What is required - Write out, with no changes, every line starting at the one that contains "color: #2c3b43;" and ending at the last line of the data below. Leave pictures out.
Provided records below:
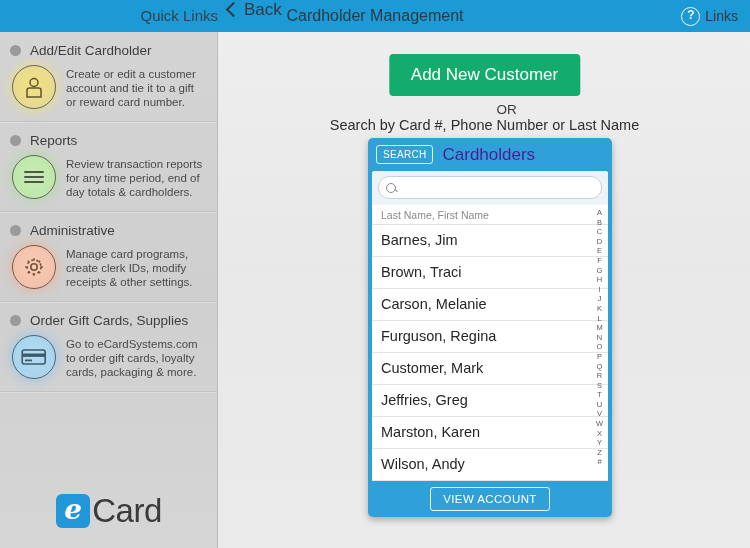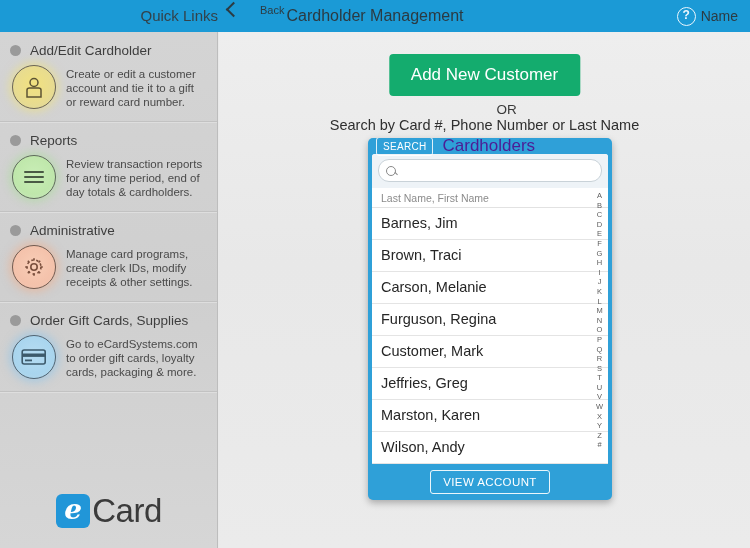--- a/index.html
+++ b/index.html
@@ -46,9 +46,9 @@
     line-height: 32px;
     display: flex;
     align-items: center;
-    gap: 19px;
+    gap: 3px;
     color: #2c3b43;
-    font-size: 11px;
+    font-size: 17px;
   }
   .chev {
     display: inline-block;

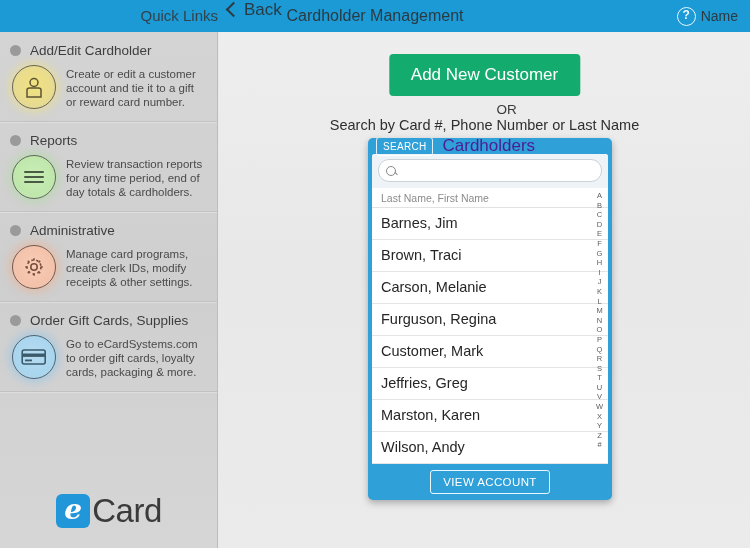--- a/index.html
+++ b/index.html
@@ -386,7 +386,7 @@
     <div class="title">Cardholder Management</div>
     <div class="help">
       <span class="qmark">?</span>
-      <span>Name</span>
+      <span>Links</span>
     </div>
   </div>
 

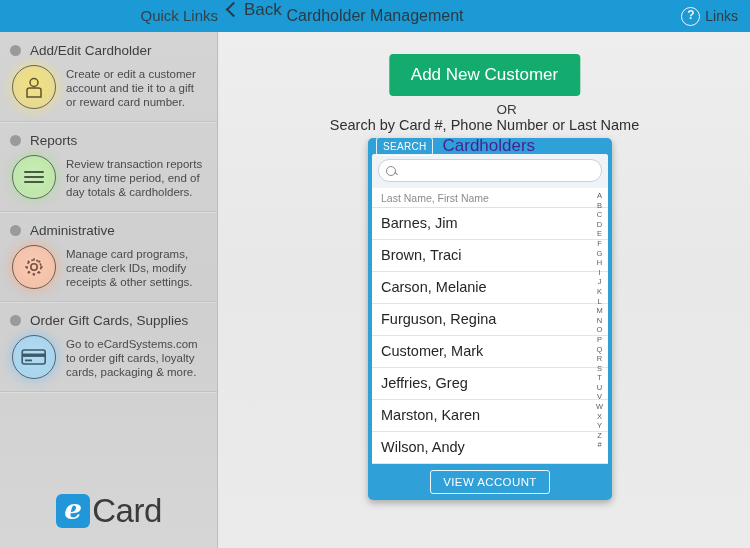--- a/index.html
+++ b/index.html
@@ -256,7 +256,7 @@
     overflow: hidden;
   }
   .panel-head {
-    height: 16px;
+    height: 33px;
     display: flex;
     align-items: center;
     padding: 0 8px;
End of Provided records.
Response to the task -
     color: #2c3b43;
-    font-size: 11px;
+    font-size: 17px;
   }
   .chev {
     display: inline-block;

--- a/index.html
+++ b/index.html
@@ -386,7 +386,7 @@
     <div class="title">Cardholder Management</div>
     <div class="help">
       <span class="qmark">?</span>
-      <span>Name</span>
+      <span>Links</span>
     </div>
   </div>
 

--- a/index.html
+++ b/index.html
@@ -256,7 +256,7 @@
     overflow: hidden;
   }
   .panel-head {
-    height: 16px;
+    height: 33px;
     display: flex;
     align-items: center;
     padding: 0 8px;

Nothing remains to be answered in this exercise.